Training log, diet log, wash-out periods - all in the name of science

Moreover, the subjects were asked to record their dietary intake in the 24h before the first performance trial, so that they could replicate the latter on the subsequent 2nd trial, which took place after a 2-day washout period, so that the subjects which had received the active sodium bicarbonate treatment (0.3g/kg NaHCO3 with 10ml/kg water to wash the capsules down) in the first trial would not derive any remaining benefit from that in the second trial, where the subjects that had previously been assigned to the placebo group, received the NaCHO3-filled capsules, while the others swallowed a placebo 90 minutes before they performed a single 4-min maximal bout of cycling on identical air-braked, front access cycle ergometers.
Figure 1: Absolute (left) and relative (right) increase in average power and total work during 4-min all out sprints on a cycle ergometer in response to chronic (28-day) beta alanine, acute (90min pre) baking soda, or combined supplementation (data adapted from Bellinger. 2012)
From the results in figure 1 it is easy to say that beta alanine alone had did not exert statistically significant ergogenic effects during the 4-min all-out cycling bout in this group of highly trained athletes - a finding, by the way, of which the researchers state that it "is consistent with previous literature investigating the effects of β-alanine supplementation on maximal exercise efforts in trained populations". The increases in average power (p = 0.036) and total work (p = 0.044), on the other hand, were likewise not earth-shattering, but statistically significant and could well make the difference between victory and defeat in one of the track cycling races during the upcoming Olympic games in London.

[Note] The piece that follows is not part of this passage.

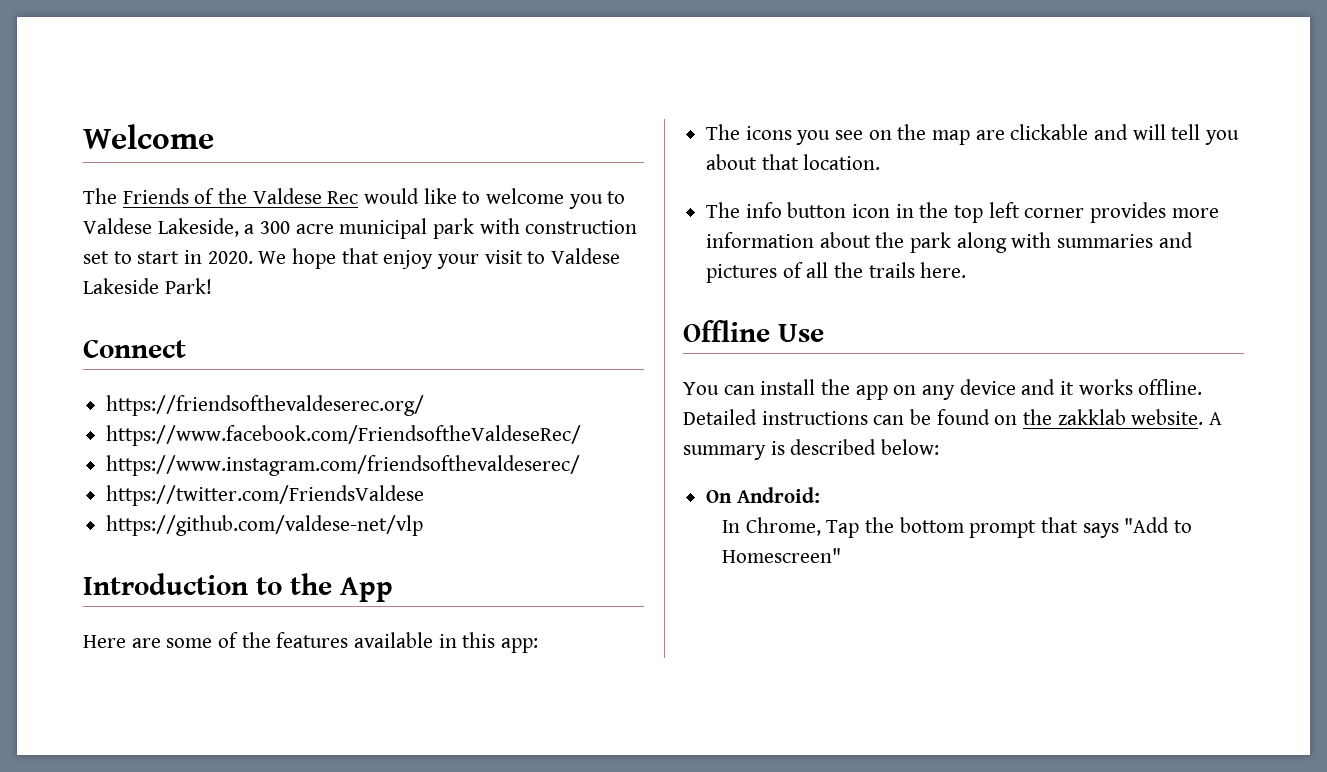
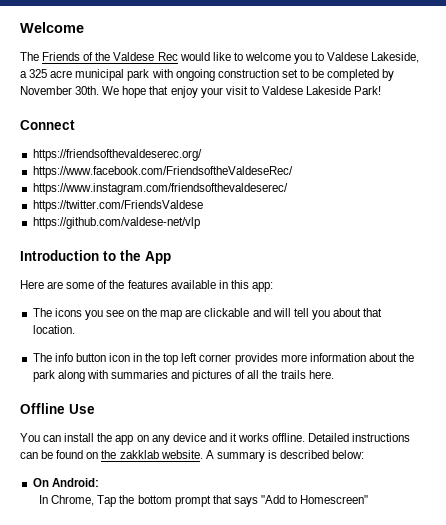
- The Friends of the Valdese Rec would like to welcome you to Valdese Lakeside, a 300 acre municipal park with construction set to start in 2020.
+ The Friends of the Valdese Rec would like to welcome you to Valdese Lakeside, a 325 acre municipal park with ongoing construction set to be completed by November 30th.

Sodium bicarbonate only for track cyclists? And what about beta alanine?

While obviously the fewest of you will be professional track cyclists, some of you may perform other sports which require intermediate all-out sprints in the 2-6 minute range - you, and everyone who is doing some sort of "sprinting" exercise as part of his / her high intensity (interval) cardio training, once in a while could thusly very well benefit from the ph-buffering effects of baking soda - probably even more so than from beta alanine, of which I am still surprised that people are taking it chronically. After all, the wash-out period for beta alanine is >15 weeks and does not appear to depend on either the amount or intensity of exercise that is performed (Baguet. 2009; Stellingwerff. 2011). It would thusly be prudent to load up on carnosine by supplementing ~800mg of beta alanine for 6 weeks once in a while to maximize the intra-muscular buffer-capacity and to use a whopping dose of 0.3g/kg sodium bicarbonate, whenever you feel that you need a small, but statistical significant performance boost or just want to make sure not to get over-acidic during your workouts.